Dark Data is an Unmet Cyber Security Challenge

By John Patzakis
September 28, 2021

Enterprises today are creating and storing massive volumes of unstructured data, distributed across the enterprise at a very fast pace. IT experts refer to this data type as “dark data.” Research advisory firm Gartner defines dark data as “the information assets organizations collect, process and store during regular business activities, but generally fail to use for other purposes.” according to Rahul Telang, professor of information systems at Carnegie Mellon University, “[o]ver 90% of the data in business is dark data.”

Dark data exists due to organizational silos and a highly distributed and mobile workforce, a trend that proliferated during the COVID pandemic and has now solidified as the new normal. As a result, there is a proliferation of unmanaged data stored in file shares, laptops, unarchived email accounts, shared cloud drives such as OneDrive and Dropbox and many other repositories. According to Anthony Juliano, CTO of Landmark Ventures, “dark data is exploding rapidly with the dissolution of the perimeter; it’s a largely unaddressed risk vector. A vast majority of the CIOs and CISOs I speak with are now prioritizing solving this problem not only going forward, but also backwards – and it’s not easy.”

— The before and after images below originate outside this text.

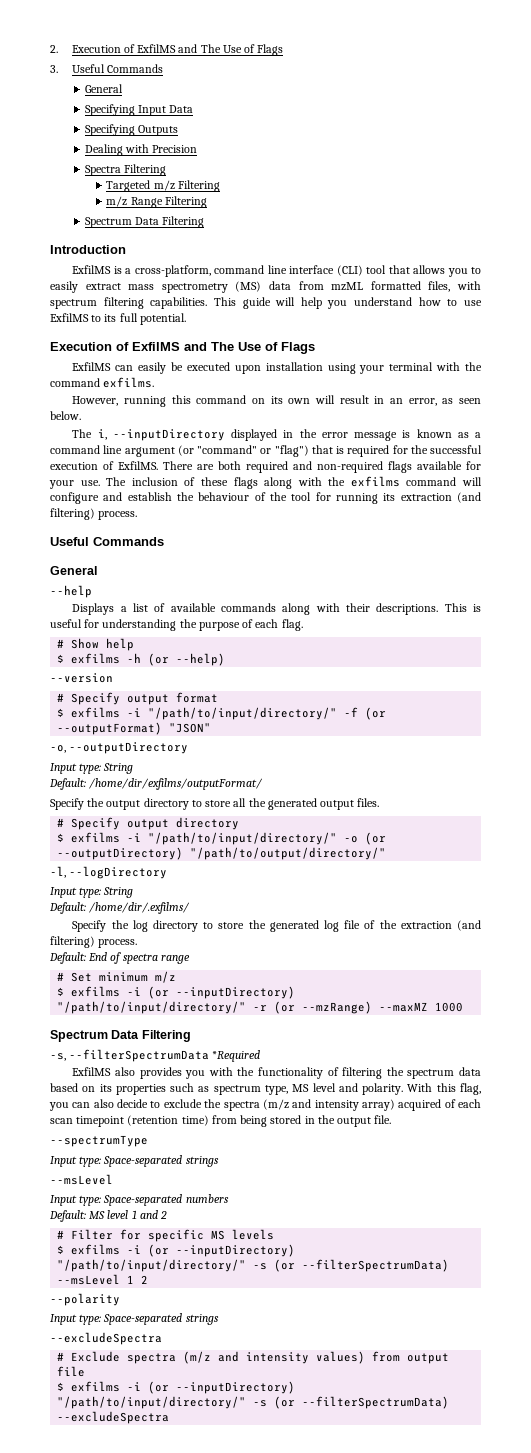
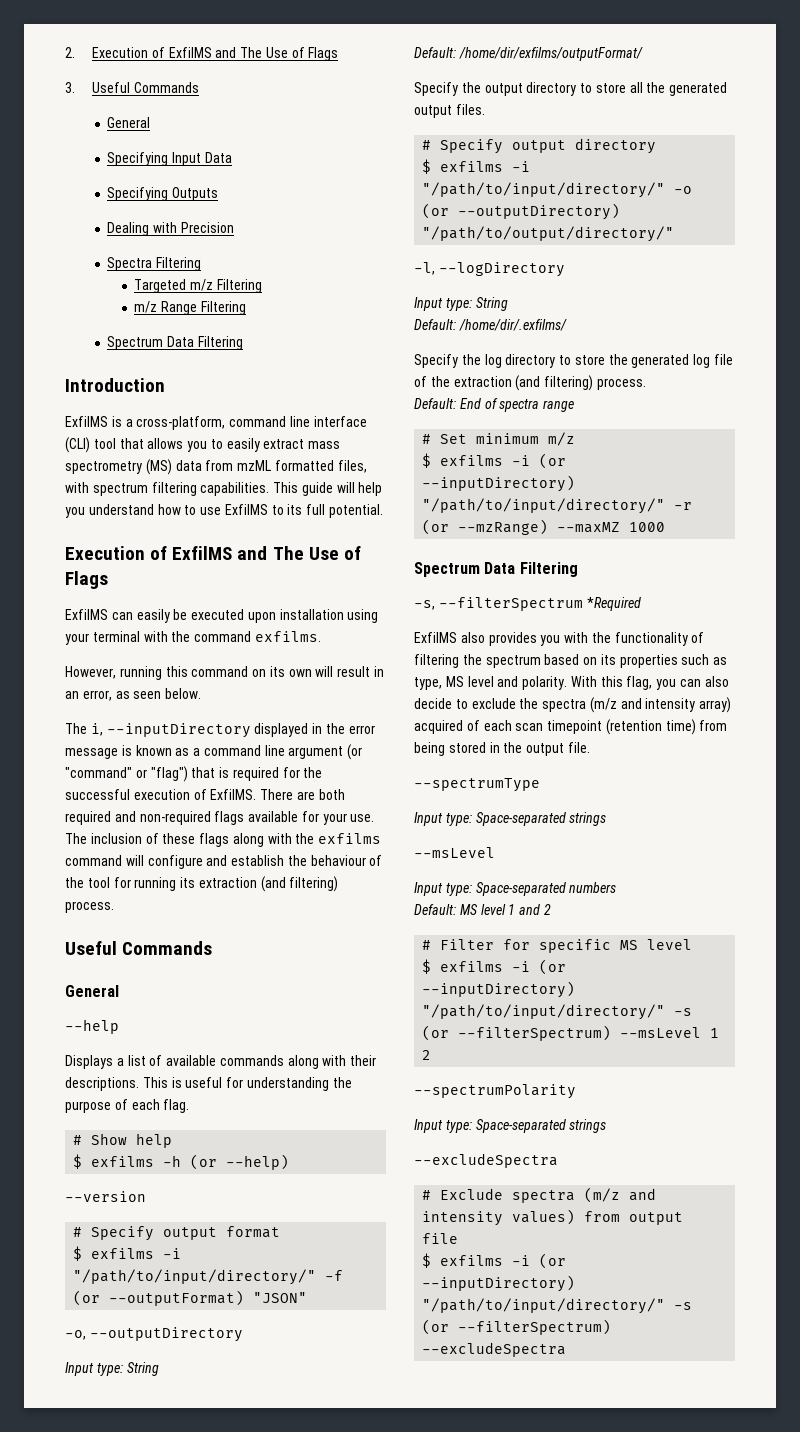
- -s, --filterSpectrumData *Required
+ -s, --filterSpectrum *Required
- ExfilMS also provides you with the functionality of filtering the spectrum data based on its properties such as spectrum type, MS level and polarity.
+ ExfilMS also provides you with the functionality of filtering the spectrum based on its properties such as type, MS level and polarity.
- # Filter for specific MS levels
- $ exfilms -i (or --inputDirectory) "/path/to/input/directory/" -s (or --filterSpectrumData) --msLevel 1 2
+ # Filter for specific MS level
+ $ exfilms -i (or --inputDirectory) "/path/to/input/directory/" -s (or --filterSpectrum) --msLevel 1 2
- --polarity
+ --spectrumPolarity
- $ exfilms -i (or --inputDirectory) "/path/to/input/directory/" -s (or --filterSpectrumData) --excludeSpectra
+ $ exfilms -i (or --inputDirectory) "/path/to/input/directory/" -s (or --filterSpectrum) --excludeSpectra

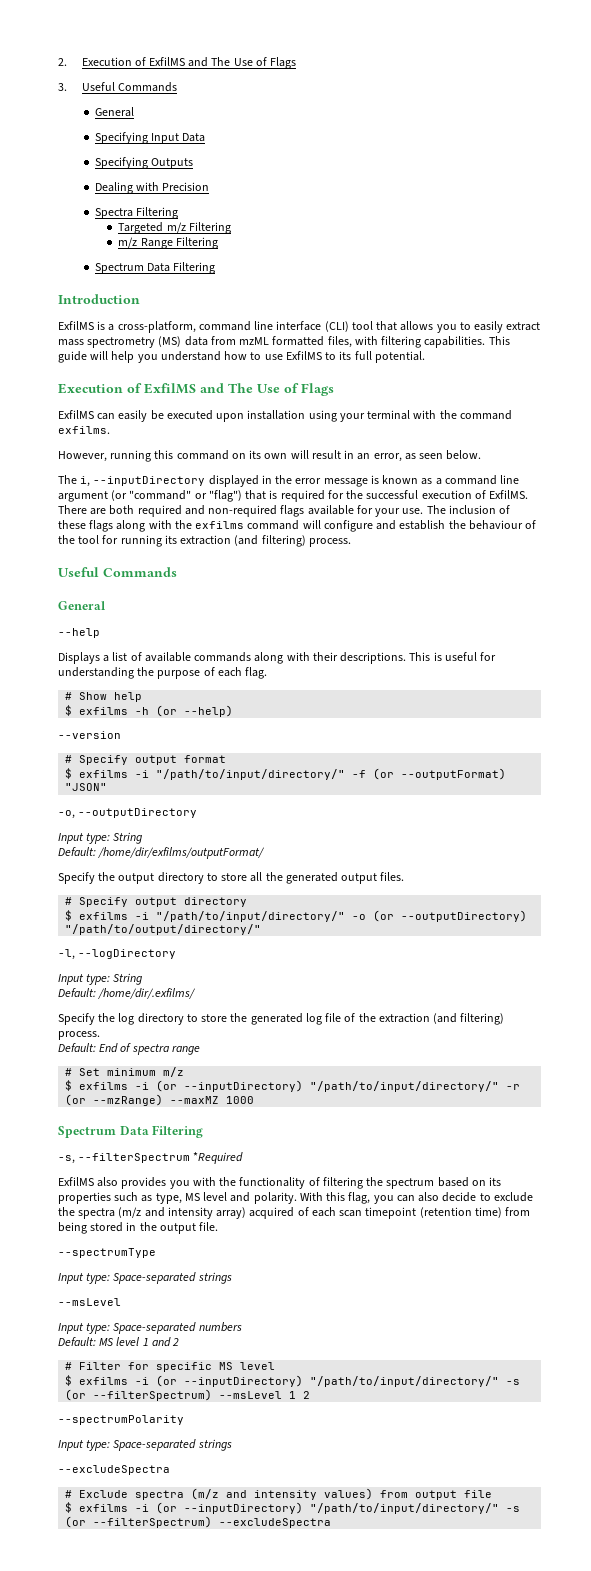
- ExfilMS is a cross-platform, command line interface (CLI) tool that allows you to easily extract mass spectrometry (MS) data from mzML formatted files, with spectrum filtering capabilities.
+ ExfilMS is a cross-platform, command line interface (CLI) tool that allows you to easily extract mass spectrometry (MS) data from mzML formatted files, with filtering capabilities.

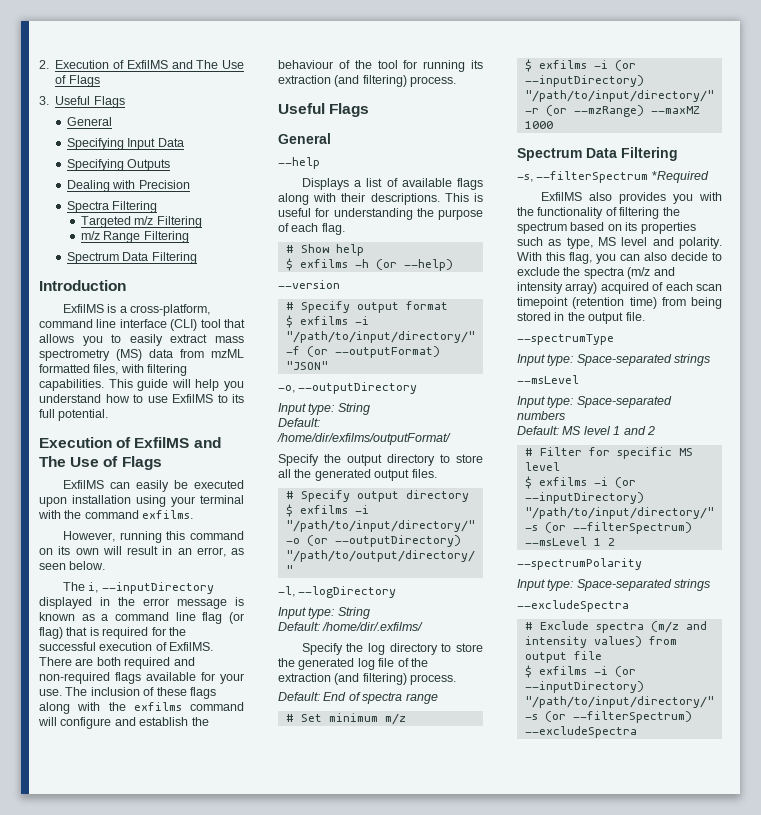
- 3. Useful Commands
+ 3. Useful Flags
- The i, --inputDirectory displayed in the error message is known as a command line argument (or "command" or "flag") that is required for the successful execution of ExfilMS.
+ The i, --inputDirectory displayed in the error message is known as a command line flag (or flag) that is required for the successful execution of ExfilMS.
  The inclusion of these flags along with the exfilms command will configure and establish the behaviour of the tool for running its extraction (and filtering) process.
- Useful Commands
+ Useful Flags
- Displays a list of available commands along with their descriptions.
+ Displays a list of available flags along with their descriptions.

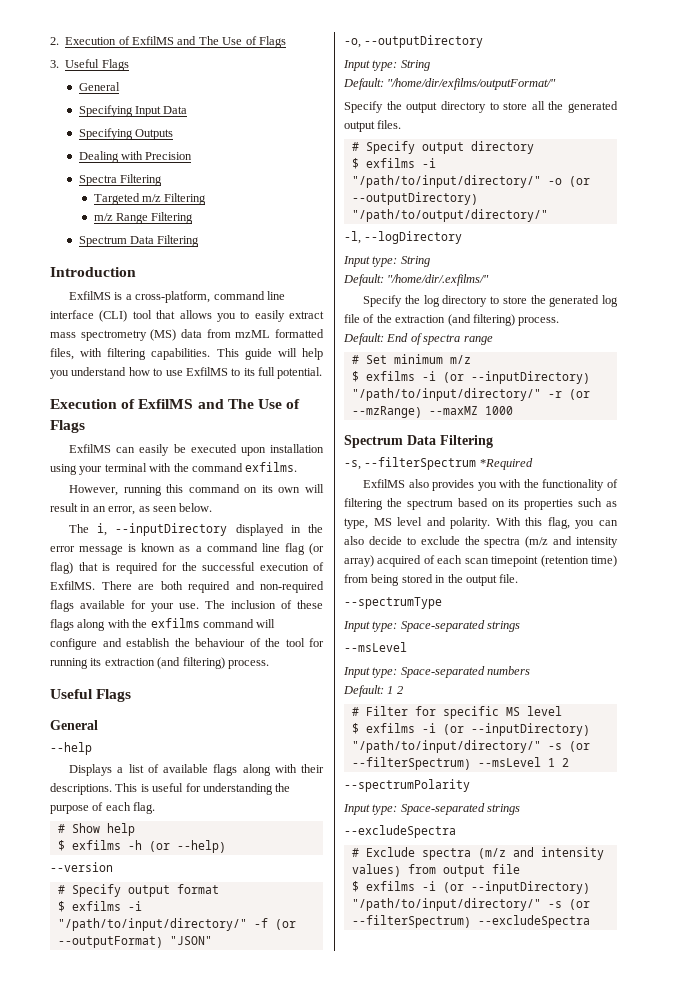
- Default: /home/dir/exfilms/outputFormat/
+ Default: "/home/dir/exfilms/outputFormat/"
- Default: /home/dir/.exfilms/
+ Default: "/home/dir/.exfilms/"
- Default: MS level 1 and 2
+ Default: 1 2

Cyber security platforms generally have a good handle on perimeter integrity, encryption, and other key priorities such as zero day network attacks and malware. However, while these measures are clearly important, distributed dark data is largely a blind spot for cybersecurity tech, and as such organizations have very little visibility into the content of such data. GDPR, CCPA and other recent privacy regulatory requirements add increased urgency to this challenge.

CISOs and legal and compliance executives often aspire to implement information governance and security programs like defensible deletion, data migration, and data audits across their unstructured data to detect risks and remediate non-compliance. However, without an actual and scalable technology platform to effectuate these goals, those aspirations remain just that.

One tactic attempted by some CIOs to attempt to address this daunting challenge is to periodically migrate disparate data from around the global enterprise into a central location, such as an archiving platform. But boiling the ocean through data migration and centralization is extremely expensive, highly disruptive, and frankly unworkable for numerous reasons. While such a concept may seem like a good idea when drawn up on the whiteboard, originations quickly learn that you cannot just migrate hundreds of terabytes of distributed dark data to an archive, mainly due to network bandwidth and other logistical constraints, as well as the reality that you are merely copying and duplicating the data being migrated, which actually makes the situation worse.

Another tactic is data loss prevention (DLP). Again, this approach is thwarted by the new normal of a distributed, global workforce. Additionally, DLP tools are traditionally hampered by an inability to have deep content insight to unstructured data, resulting in false positives, inaccurate classification and unacceptable disruption to employee and business workflows.

What has always been needed is gaining immediate visibility into unstructured distributed data across the enterprise in-place, through the ability to search and report across several thousand endpoints, file shares and other unstructured data sources, and return results within minutes instead of days or weeks. None of the other approaches outlined above come close to meeting this requirement and in fact actually perpetuate information security and governance failures.

Born and bred to address global eDiscovery challenges, X1 Enterprise platform (X1E) represents a unique approach to dark data, by enabling enterprises to quickly and easily search across multiple distributed endpoints and data servers in-place through a true distributed, parallelized computing architecture. Legal, security and compliance teams can easily perform unified complex searches across both unstructured content and metadata, obtaining statistical insight into the data in minutes, instead of days or weeks. With X1E, organizations can also automatically migrate, collect, or take other action on the data as a result of the search parameters. Built on our award-winning and patented X1 Search technology, X1E is the first product to offer true and massively scalable distributed searching that is executed in its entirety on the end-node computers for data audits across an organization. This game-changing capability vastly reduces costs while greatly mitigating risk and disruption to operations.